◆ Exercise:
With the pictures left out, print exactly the lines below that run from the one containing "Airoh wraap vision - vision, red: none -> 1" through the one containing "subtotal: 2093.54 -> 1459.51".

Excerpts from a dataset
*-*-*

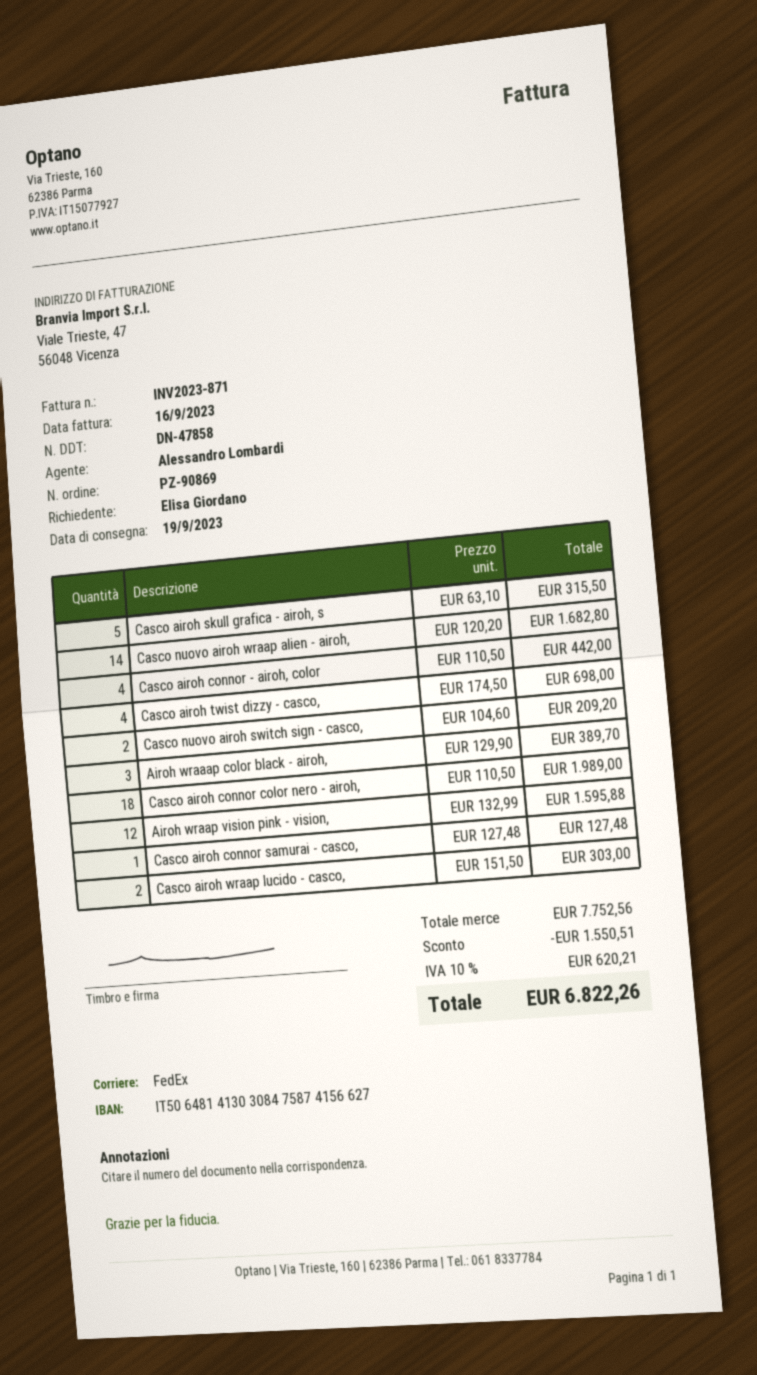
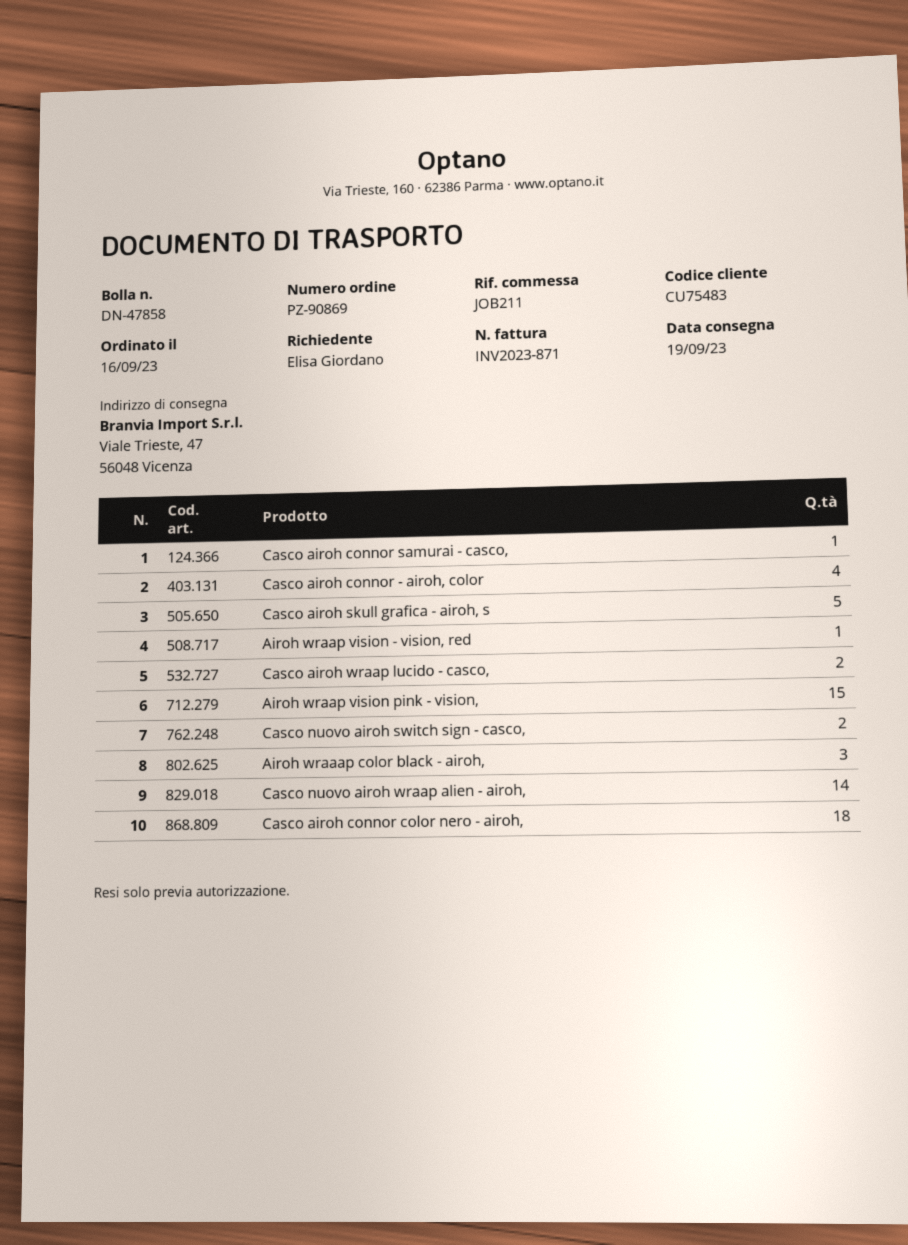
Casco airoh twist dizzy - casco,: 4 -> none
Airoh wraap vision pink - vision,: 12 -> 15
Airoh wraap vision - vision, red: none -> 1

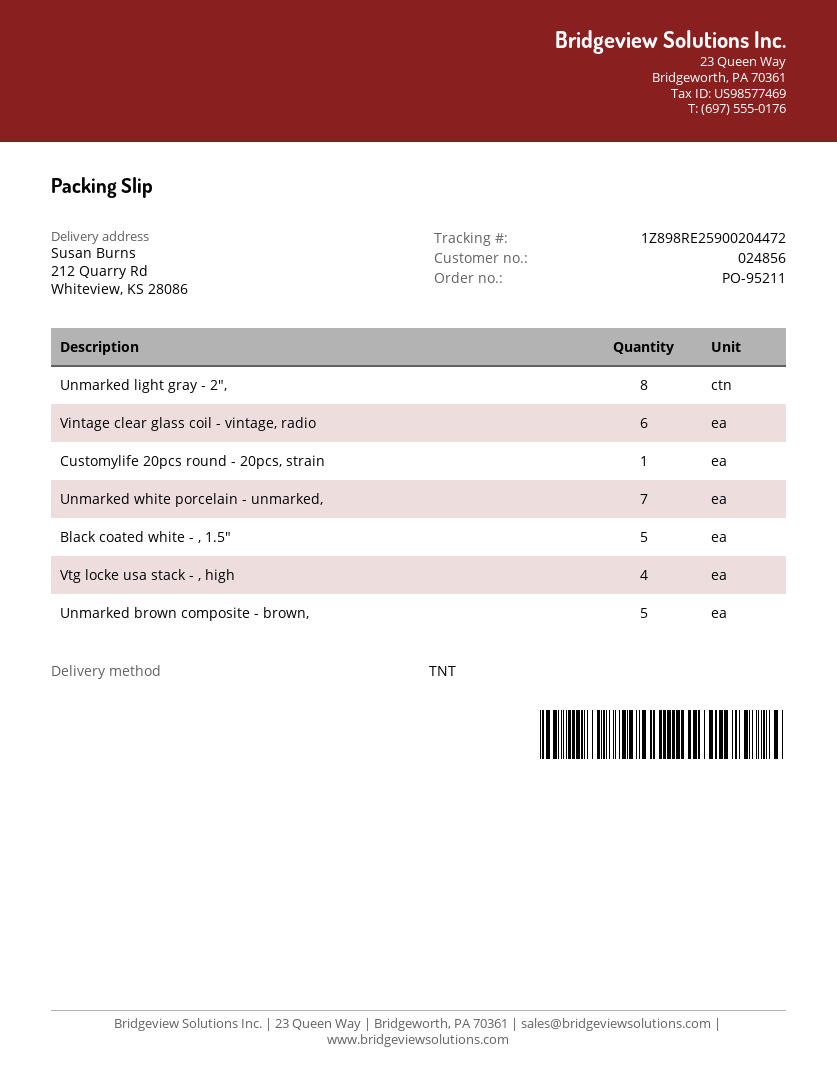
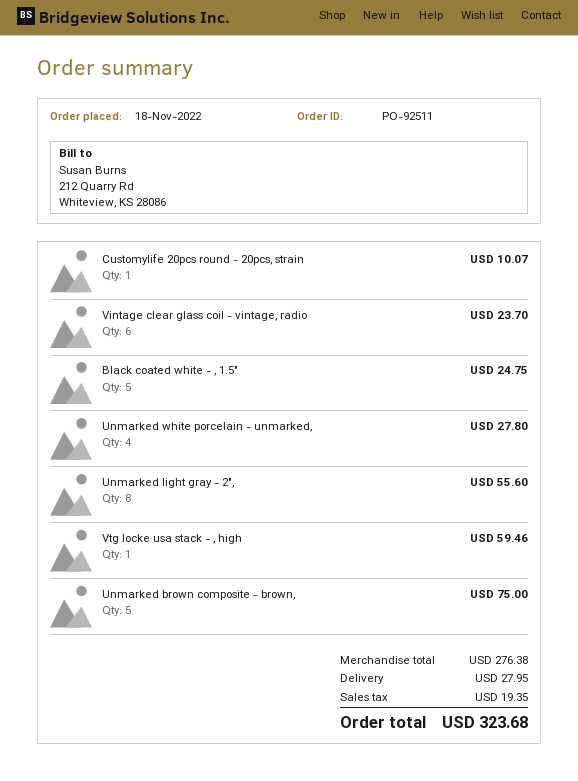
order number: PO-95211 -> PO-92511
Unmarked white porcelain - unmarked,: 7 -> 4
Vtg locke usa stack - , high: 4 -> 1

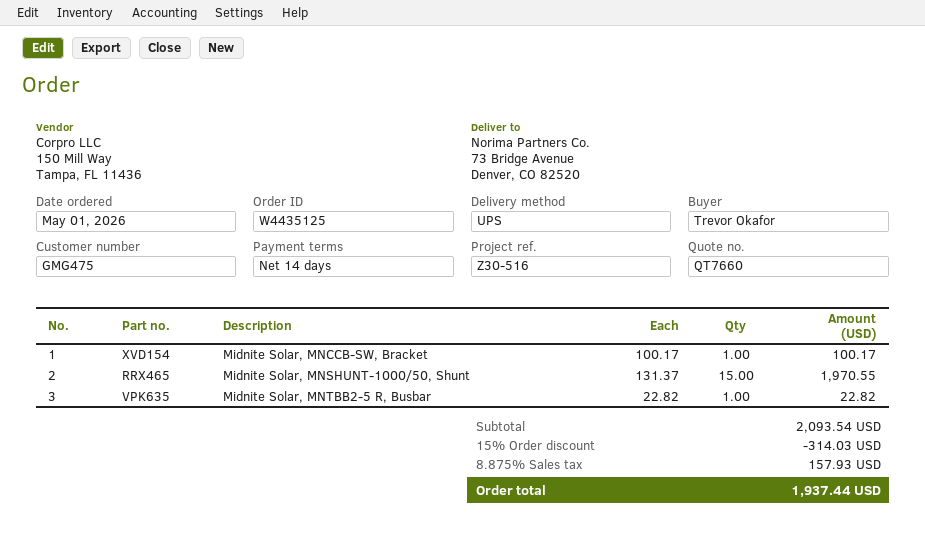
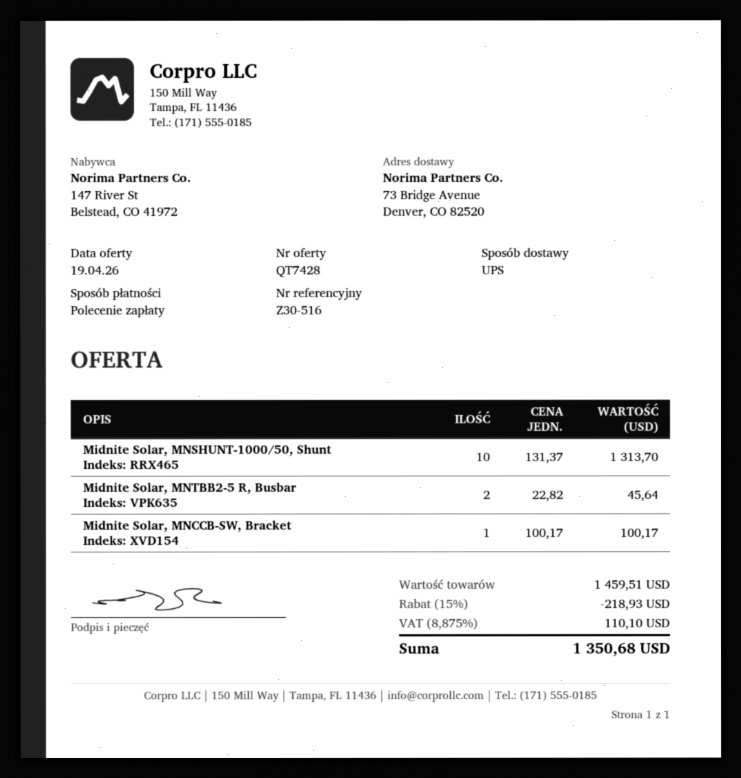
quote number: QT7660 -> QT7428
Midnite Solar, MNSHUNT-1000/50, Shunt: 15 x 131.37 = 1970.55 -> 10 x 131.37 = 1313.70
Midnite Solar, MNTBB2-5 R, Busbar: 1 x 22.82 = 22.82 -> 2 x 22.82 = 45.64
subtotal: 2093.54 -> 1459.51
discount: 15% = 314.03 -> 15% = 218.93
tax: 8.875% = 157.93 -> 8.875% = 110.10
total: 1937.44 -> 1350.68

*-*-*

◆ Exercise response:
Airoh wraap vision - vision, red: none -> 1

order number: PO-95211 -> PO-92511
Unmarked white porcelain - unmarked,: 7 -> 4
Vtg locke usa stack - , high: 4 -> 1

quote number: QT7660 -> QT7428
Midnite Solar, MNSHUNT-1000/50, Shunt: 15 x 131.37 = 1970.55 -> 10 x 131.37 = 1313.70
Midnite Solar, MNTBB2-5 R, Busbar: 1 x 22.82 = 22.82 -> 2 x 22.82 = 45.64
subtotal: 2093.54 -> 1459.51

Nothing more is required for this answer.